→ **Exercise instructions**: All lines holding the word "weight" are to be copied from the records beneath.

###

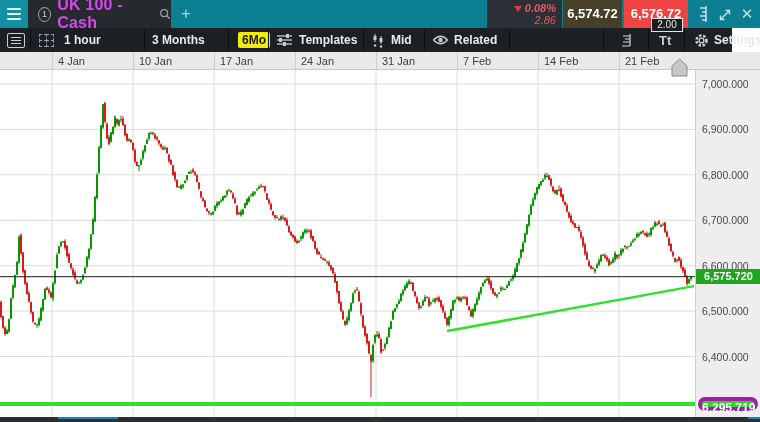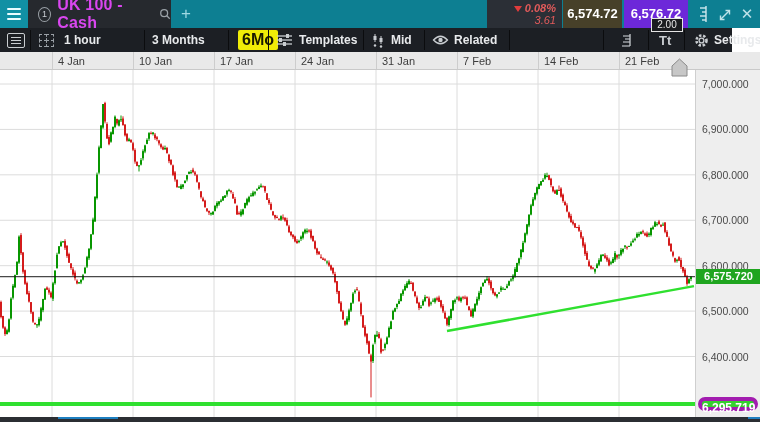--- a/index.html
+++ b/index.html
@@ -20,32 +20,32 @@
   .plusbtn{position:absolute;left:176px;top:3px;width:20px;height:22px;color:#9fd9e2;
            font-size:17px;line-height:22px;text-align:center;cursor:pointer;}
   .changebox{position:absolute;left:487px;top:0;width:75px;height:28px;background:#2b2f36;
              text-align:right;padding-right:6px;box-sizing:border-box;font-style:italic;}
   .chg1{color:#e25b5b;font-size:11px;font-weight:bold;margin-top:2px;}
   .chg2{color:#e25b5b;font-size:11px;}
   .downtri{display:inline-block;width:0;height:0;border-left:4px solid transparent;
            border-right:4px solid transparent;border-top:6px solid #e03c3c;margin-right:3px;}
   .sellbox{position:absolute;left:563px;top:0;width:59px;height:28px;background:#474029;
            color:#fff;font-size:13px;font-weight:bold;text-align:center;line-height:28px;cursor:pointer;}
-  .buybox{position:absolute;left:624px;top:0;width:64px;height:28px;background:#6d28d9;
+  .buybox{position:absolute;left:624px;top:0;width:64px;height:28px;background:#ef4444;
           color:#fff;font-size:13px;font-weight:bold;text-align:center;line-height:28px;cursor:pointer;}
   .spreadbox{position:absolute;left:651px;top:18px;width:30px;height:12px;background:#1b1d20;
              border:1px solid #e5e5e5;color:#e8e8e8;font-size:10px;line-height:12px;text-align:center;z-index:6;}
   .tb-icon{position:absolute;top:0;height:28px;cursor:pointer;}
   .closex{color:#bfe3e9;font-size:15px;line-height:28px;text-align:center;width:16px;}
   
   .toolbar{position:absolute;left:0;top:28px;width:732px;height:24px;background:#1c1f24;}
   .toolbar .sep{position:absolute;top:2px;width:1px;height:20px;background:#0b0c0e;}
   .tbtn{position:absolute;top:0;height:24px;display:flex;align-items:center;color:#e8eaec;
         font-size:12px;font-weight:bold;cursor:pointer;white-space:nowrap;}
-  .badge6mo{background:#f0ec07;color:#1a1a00;font-size:16px;font-weight:bold;border-radius:2px;
+  .badge6mo{background:#f0ec07;color:#1a1a00;font-size:12px;font-weight:bold;border-radius:2px;
             padding:1px 4px;cursor:pointer;}
   .iconbox{width:16px;height:13px;border:1px solid #c9cdd1;border-radius:2px;position:relative;}
   .iconbox i{position:absolute;left:3px;right:3px;height:1px;background:#c9cdd1;}
   .iconbox i:nth-child(1){top:3px}.iconbox i:nth-child(2){top:6px}.iconbox i:nth-child(3){top:9px}
   .gridicon{width:15px;height:13px;position:relative;}
   .gridicon b{position:absolute;width:6px;height:5px;border:1px dashed #9aa0a6;}
   .gridicon b:nth-child(1){left:0;top:0}.gridicon b:nth-child(2){right:0;top:0}
   .gridicon b:nth-child(3){left:0;bottom:0}.gridicon b:nth-child(4){right:0;bottom:0}
   
   .datestrip{position:absolute;left:0;top:52px;width:760px;height:18px;background:#e9e9e9;
@@ -82,21 +82,21 @@
       <span class="numbadge">1</span>
       <span class="tabtitle">UK 100 - Cash</span>
       <svg class="searchicon" width="14" height="14" viewBox="0 0 14 14">
         <circle cx="6" cy="6" r="4" fill="none" stroke="#9aa0a6" stroke-width="1.5"></circle>
         <line x1="9" y1="9" x2="12.5" y2="12.5" stroke="#9aa0a6" stroke-width="1.5"></line>
       </svg>
     </div>
     <div class="plusbtn">+</div>
     <div class="changebox">
       <div class="chg1"><span class="downtri"></span><span>0.08%</span></div>
-      <div class="chg2">3.61</div>
+      <div class="chg2">2.86</div>
     </div>
     <div class="sellbox">6,574.72</div>
     <div class="buybox">6,576.72</div>
     <div class="spreadbox">2.00</div>
     <svg class="tb-icon" style="left:694px;width:18px;" viewBox="0 0 18 28">
       <line x1="12" y1="6" x2="12" y2="22" stroke="#cfe9ee" stroke-width="1.4"></line>
       <line x1="6" y1="8" x2="12" y2="8" stroke="#cfe9ee" stroke-width="1.4"></line>
       <line x1="8" y1="12" x2="12" y2="12" stroke="#cfe9ee" stroke-width="1.4"></line>
       <line x1="6" y1="16" x2="12" y2="16" stroke="#cfe9ee" stroke-width="1.4"></line>
       <line x1="8" y1="20" x2="12" y2="20" stroke="#cfe9ee" stroke-width="1.4"></line>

###

→ **Result below**:
   .chg1{color:#e25b5b;font-size:11px;font-weight:bold;margin-top:2px;}
            color:#fff;font-size:13px;font-weight:bold;text-align:center;line-height:28px;cursor:pointer;}
           color:#fff;font-size:13px;font-weight:bold;text-align:center;line-height:28px;cursor:pointer;}
         font-size:12px;font-weight:bold;cursor:pointer;white-space:nowrap;}
-  .badge6mo{background:#f0ec07;color:#1a1a00;font-size:16px;font-weight:bold;border-radius:2px;
+  .badge6mo{background:#f0ec07;color:#1a1a00;font-size:12px;font-weight:bold;border-radius:2px;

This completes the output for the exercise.